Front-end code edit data

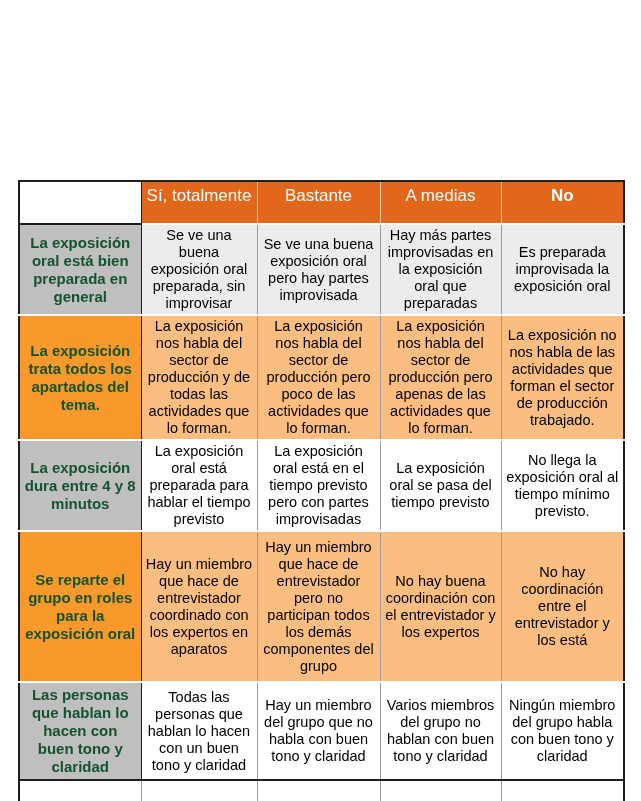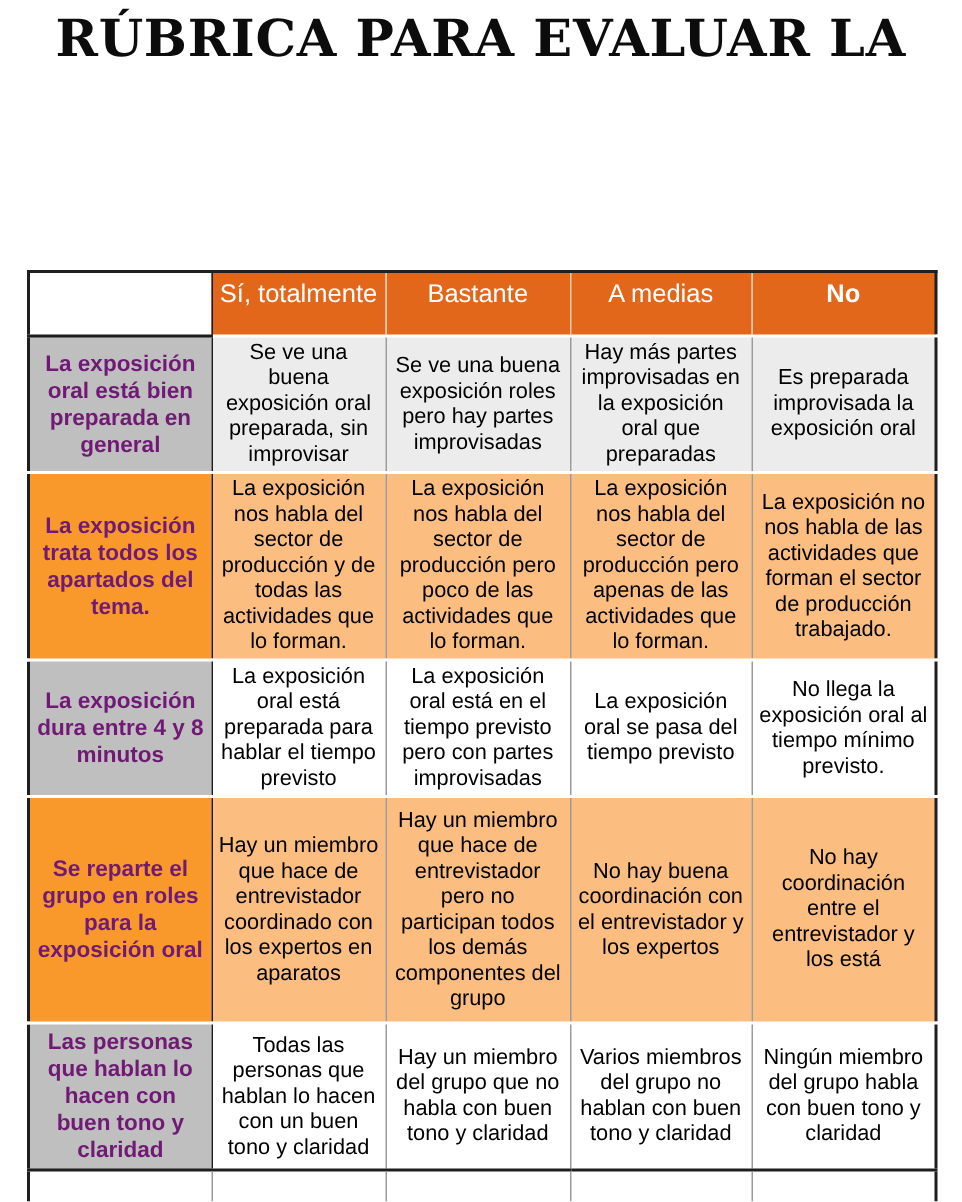--- a/index.html
+++ b/index.html
@@ -101,7 +101,6 @@
 <div class="page">
 
   <div class="title">
-    <div>RÚBRICA PARA EVALUAR LA</div>
   </div>
 
   <table class="rubric">

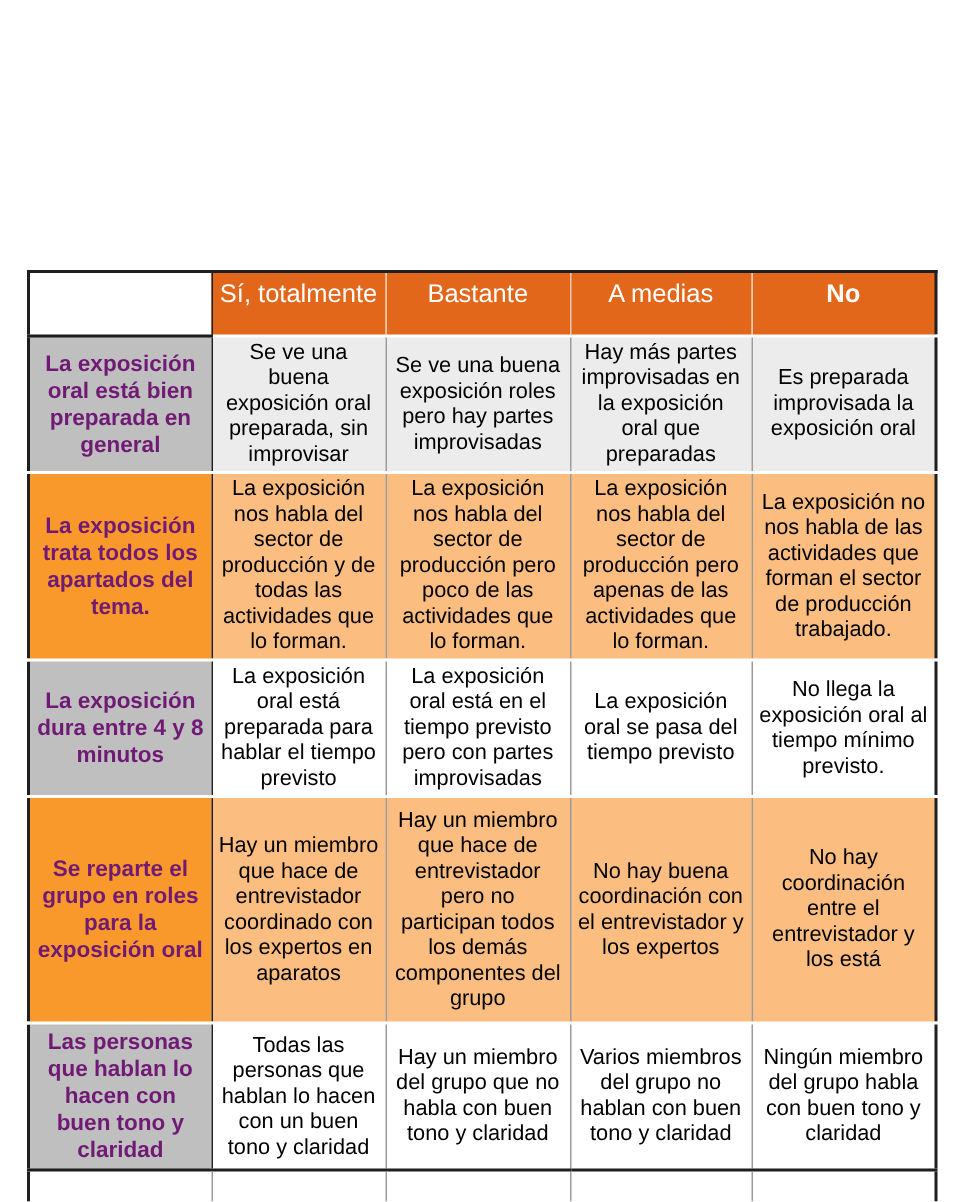--- a/index.html
+++ b/index.html
@@ -73,7 +73,7 @@
     font-weight: bold;
     font-size: 15px;
     line-height: 18px;
-    color: #701a75;
+    color: #14532d;
     border-right: 1px solid #1c1c1c;
     margin-left: 44px;
   }

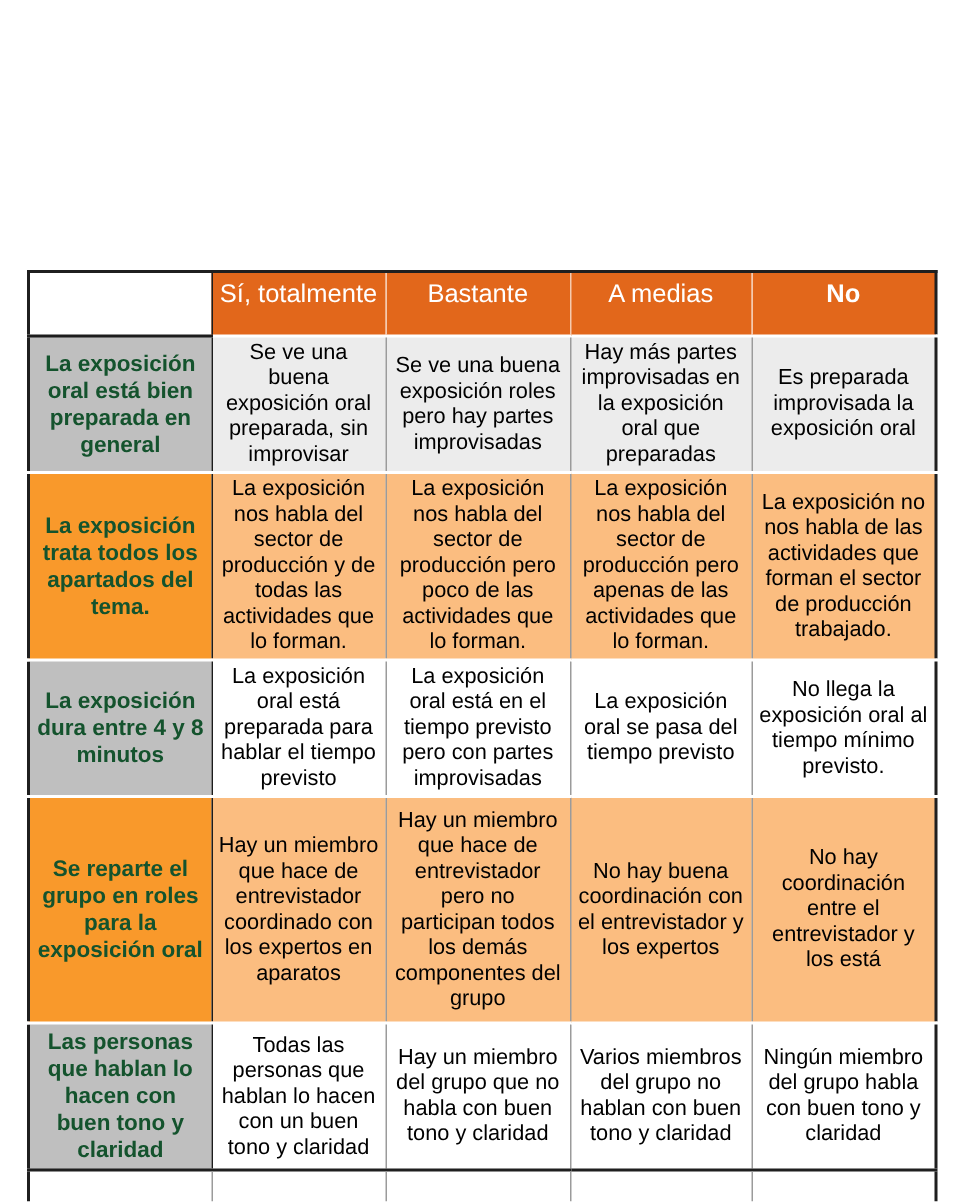--- a/index.html
+++ b/index.html
@@ -124,7 +124,7 @@
       <tr class="row-0 theme-gray cells-gray">
         <th class="criterion">La exposición oral está bien preparada en general</th>
         <td>Se ve una buena exposición oral preparada, sin improvisar</td>
-        <td>Se ve una buena exposición roles pero hay partes improvisadas</td>
+        <td>Se ve una buena exposición oral pero hay partes improvisada</td>
         <td>Hay más partes improvisadas en la exposición oral que preparadas</td>
         <td>Es preparada improvisada la exposición oral</td>
       </tr>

> [What the task requires]: Your task is to set down the records shown above exactly, minus any pictures.

> [Answer to the exercise]:
--- a/index.html
+++ b/index.html
@@ -101,7 +101,6 @@
 <div class="page">
 
   <div class="title">
-    <div>RÚBRICA PARA EVALUAR LA</div>
   </div>
 
   <table class="rubric">

--- a/index.html
+++ b/index.html
@@ -73,7 +73,7 @@
     font-weight: bold;
     font-size: 15px;
     line-height: 18px;
-    color: #701a75;
+    color: #14532d;
     border-right: 1px solid #1c1c1c;
     margin-left: 44px;
   }

--- a/index.html
+++ b/index.html
@@ -124,7 +124,7 @@
       <tr class="row-0 theme-gray cells-gray">
         <th class="criterion">La exposición oral está bien preparada en general</th>
         <td>Se ve una buena exposición oral preparada, sin improvisar</td>
-        <td>Se ve una buena exposición roles pero hay partes improvisadas</td>
+        <td>Se ve una buena exposición oral pero hay partes improvisada</td>
         <td>Hay más partes improvisadas en la exposición oral que preparadas</td>
         <td>Es preparada improvisada la exposición oral</td>
       </tr>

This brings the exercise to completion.